É do rabino brasileiro Nilton Bonder a ideia de que religião é para os que temem o inferno e espiritualidade verdadeira, para os que já estiveram lá. Médico por formação, o cineasta francês Thomas Lilti transfere para seus filmes essa ideia de que uma vivência em primeira pessoa não apenas transforma a pessoa em questão, como também a aproxima da essência das coisas.
No caso do longa Insubstituível, em cartaz em Belo Horizonte desde quinta, 9, a essência em debate é a da vida (e sua precariedade), já que Jean-Pierre Werner (François Cluzet), o protagonista da trama, é o único médico a cuidar de um vilarejo inteiro, numa região rural da França. Até que ele descobre um tumor maligno e inoperável – em seu próprio cérebro.
Na condição de paciente, Werner adota um comportamento turrão e refratário a recomendações, como a de reduzir suas atividades profissionais. Por isso ele recebe Nathalie Delezia (Marianne Denicourt), a médica que seu próprio médico envia para ajudá-lo nos atendimentos, com total falta de simpatia e declarada hostilidade.
Mas o natural da vida é seguir em frente, como parece querer dizer o roteiro (de Lilti e Baya Kasmi). E assim Nathalie vai quebrando resistências – dos pacientes de Jean-Pierre longamente habituados a serem cuidados somente pelo médico e dele mesmo.
Os pequenos e grandes dramas da população vão se revelando, mansamente, como convém a um filme ambientado no interior. A nova doutora se depara com a jovem cujo namorado abusivo a obriga a fazer sucessivos abortos, com o “retardado” que provavelmente é portador de uma variação de autismo não diagnosticada, com a colônia de ciganos sem nenhum cuidado médico.
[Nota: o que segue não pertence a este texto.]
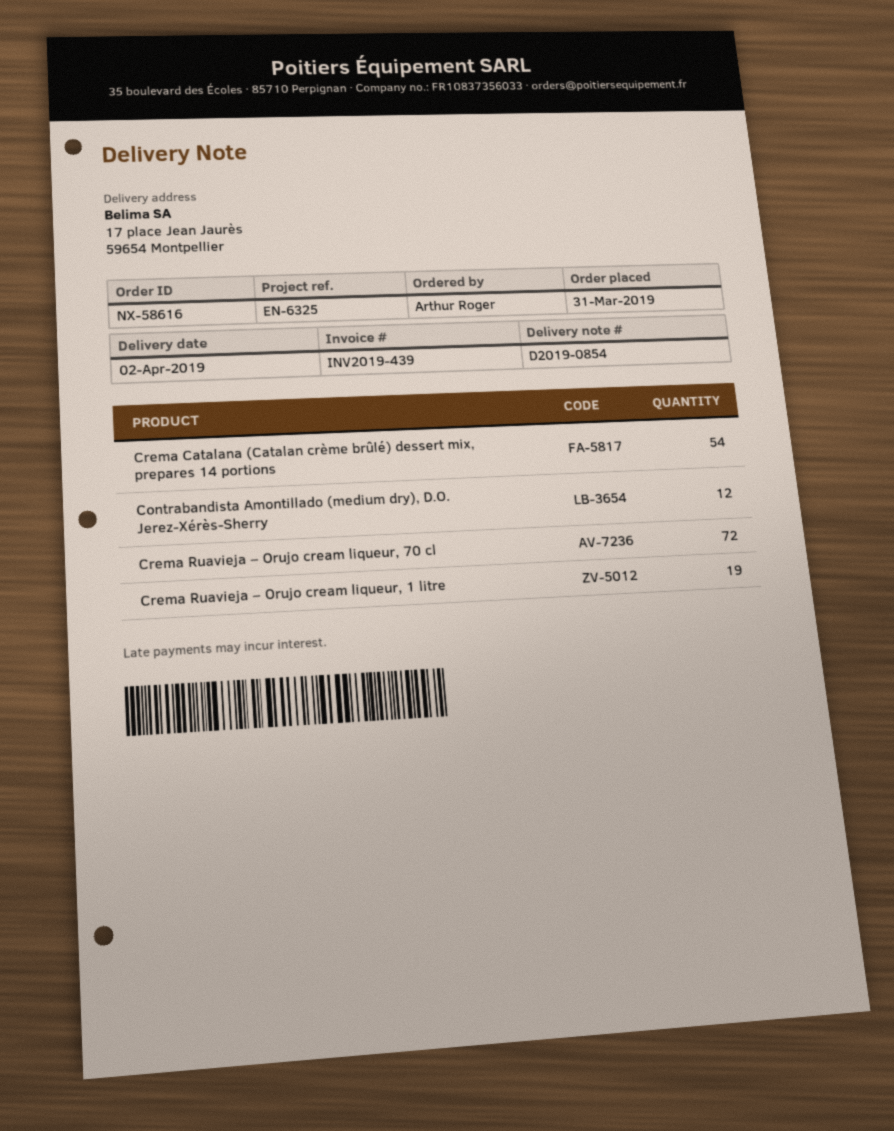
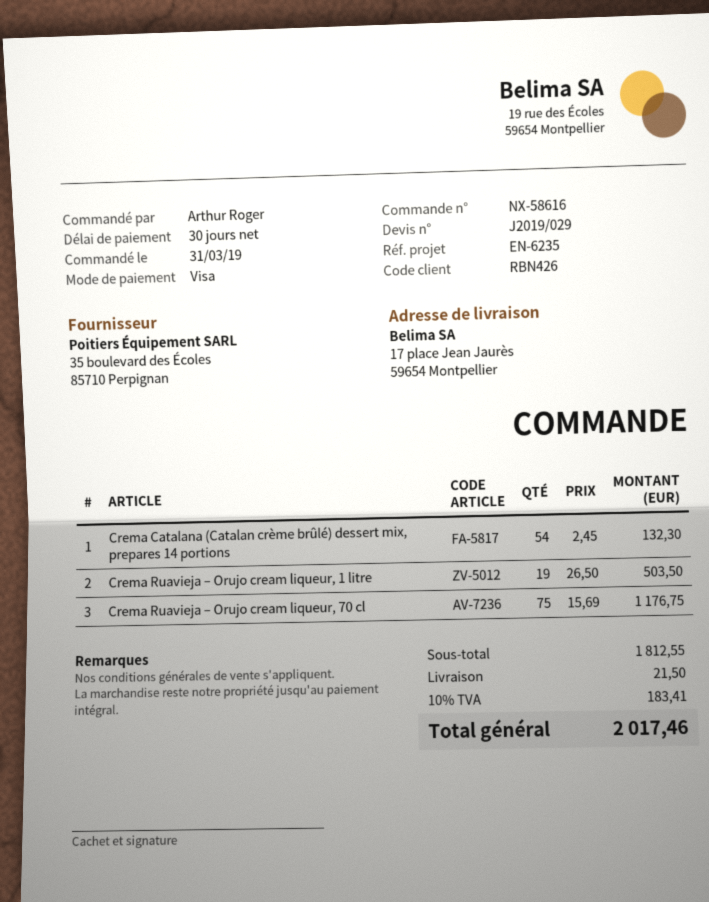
reference: EN-6325 -> EN-6235
Contrabandista Amontillado (medium dry), D.O. Jerez-Xérès-Sherry: 12 -> none
Crema Ruavieja – Orujo cream liqueur, 70 cl: 72 -> 75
E com a indignação do prefeito local ao fato de que, ali, todos “odeiam o progresso”.
Com a história do paciente de 92 anos que segue sob tratamento em casa, por decisão de Jean-Pierre, embora tenha “mais de 10 razões para ser internado num hospital”, segundo conclui Nathalie, Lilti volta a abordar a questão do direito à morte digna, presente em seu longa anterior, Hipócrates, exibido no Brasil em 2015.
Em Insubstituível, ele volta a incluir na trama o aspecto da mercantilização da medicina e acrescenta o das terapias alternativas, com um olhar agridoce para a “yoga do riso”. narrativa de Lilti é do tipo funcional à história. Ele não é (e não parece pretender ser) um cineasta de invenções de linguagem, como tantos que a França proporcionou ao cinema. Seus filmes se aproximam mais daqueles que fazem os críticos – sobretudo os franceses – torcerem o nariz, mas diante dos quais o público ou abre o sorriso ou enxuga os olhos.
Em Insubstituível, as marcas do “cinema humanista” ou “de mensagem” são perceptíveis, mas o filme tem o mérito de querer dar um recado que não padece nem de ingenuidade nem de soberba. Consertamos as besteiras que a natureza faz
Eis a tese de Insubstituível. Se Lilti e Nilton Bonder estão certos, há uma boa lição para se tirar de um inferno pessoal.